Figure 6.

Cytokine production and TLRs in response to plasma exosomes. (a) PBMCs were treated with the TLR3 inhibitor (10 µM) for 30 min or remained untreated, followed by stimulation with plasma exosomes (4 × 10⁹ ml⁻¹) for 16 h.

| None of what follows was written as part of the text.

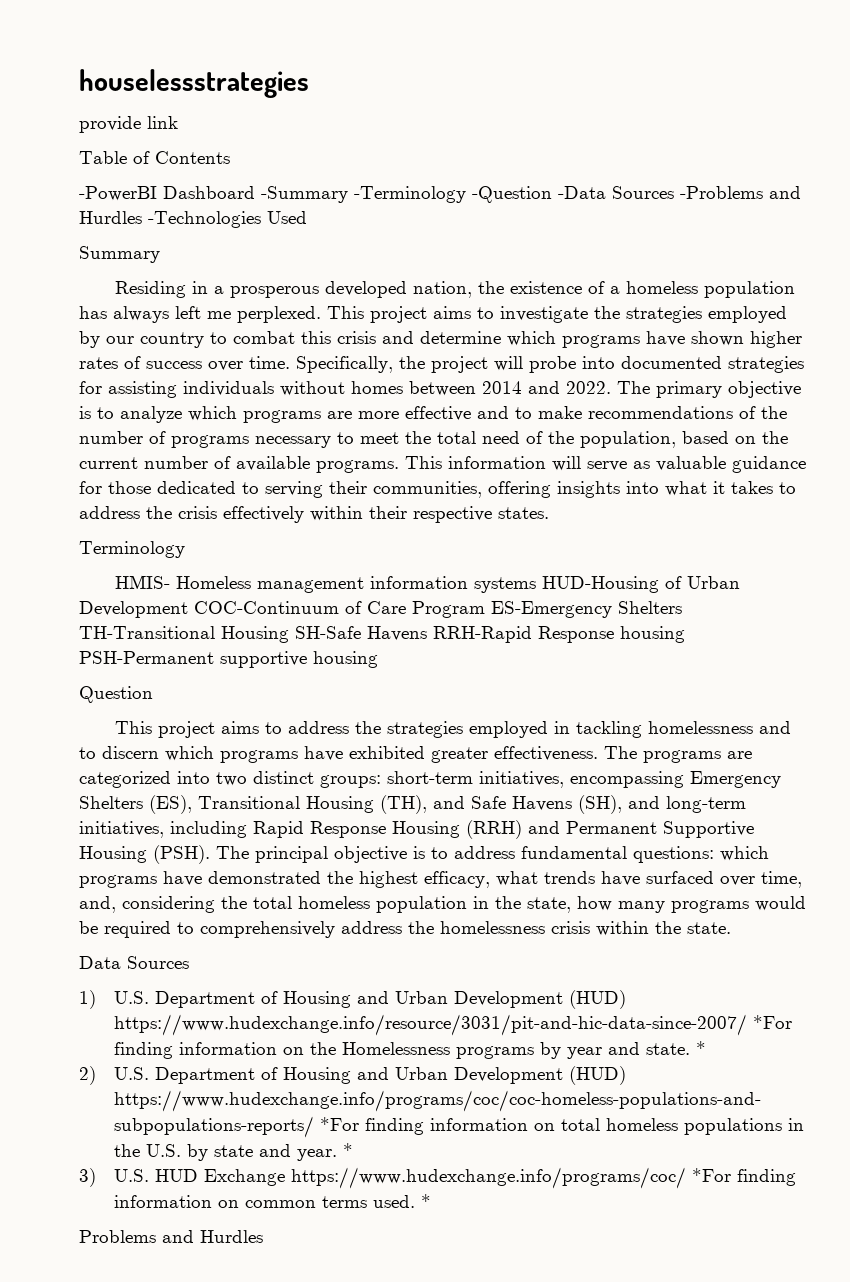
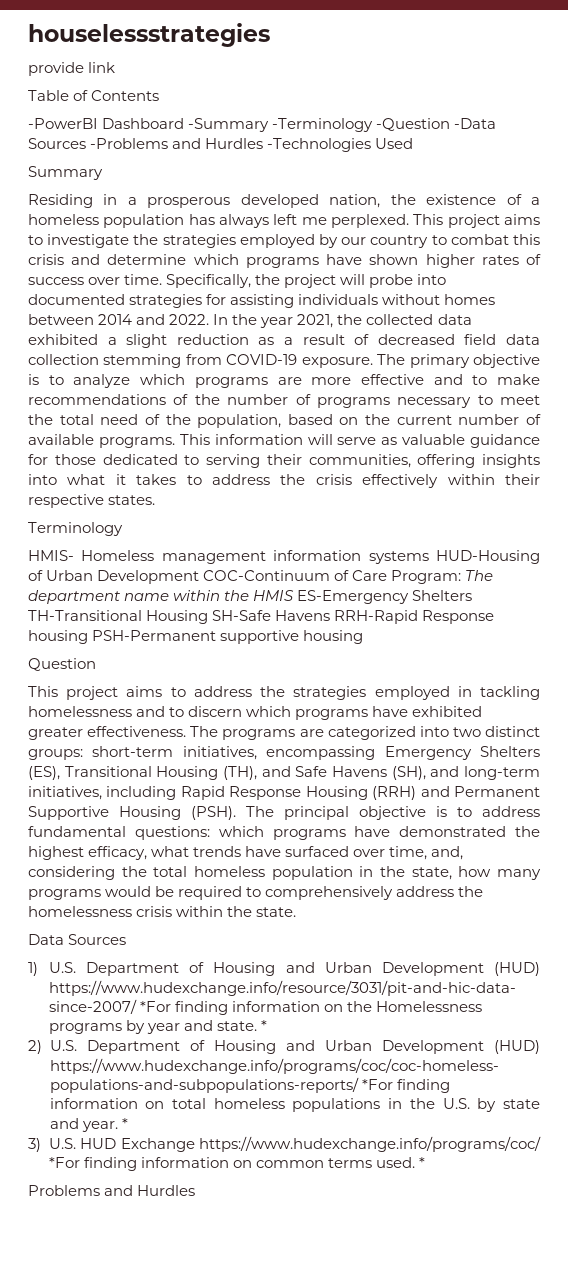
+ In the year 2021, the collected data exhibited a slight reduction as a result of decreased field data collection stemming from COVID-19 exposure.
- HMIS- Homeless management information systems HUD-Housing of Urban Development COC-Continuum of Care Program ES-Emergency Shelters TH-Transitional Housing SH-Safe Havens RRH-Rapid Response housing PSH-Permanent supportive housing
+ HMIS- Homeless management information systems HUD-Housing of Urban Development COC-Continuum of Care Program: The department name within the HMIS ES-Emergency Shelters TH-Transitional Housing SH-Safe Havens RRH-Rapid Response housing PSH-Permanent supportive housing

Production of cytokines was determined by flow cytometry gated on CD4⁺, CD8⁺, and CD14⁺. COV exo, COVID-19 plasma exosome treatment; inh/cov, TLR3 inhibitor treated and COVID-19 plasma exosomes stimulated; non-COV, treatment with non-COVID plasma exosomes. *p < 0.05; ns, p > 0.05. ANOVA, equal variants. (b) CD4⁺ T cells, CD8⁺ T cells, and CD14⁺ monocytes were isolated from PBMC using MicroBeads, followed by treatment with plasma exosomes from COVID-19 patients upon admission (COV exo, 4 × 10⁹ ml⁻¹), non-COVID donors (non-COV exo, 4 × 10⁹ ml⁻¹), or poly(I:C) (5 µg ml⁻¹) for 16 h at 37 °C. Expression of TLR3, TLR7, TLR8, and TLR9 was determined by flow cytometry gated on live cells. Isotype antibodies and no-antibody blanks were used in each flow cytometry assay. ctrl, medium only control. Error bars, ± SD; *p < 0.05; ns, p > 0.05; one-way ANOVA. Isotype antibody controls and blank controls were performed in parallel in flow cytometry.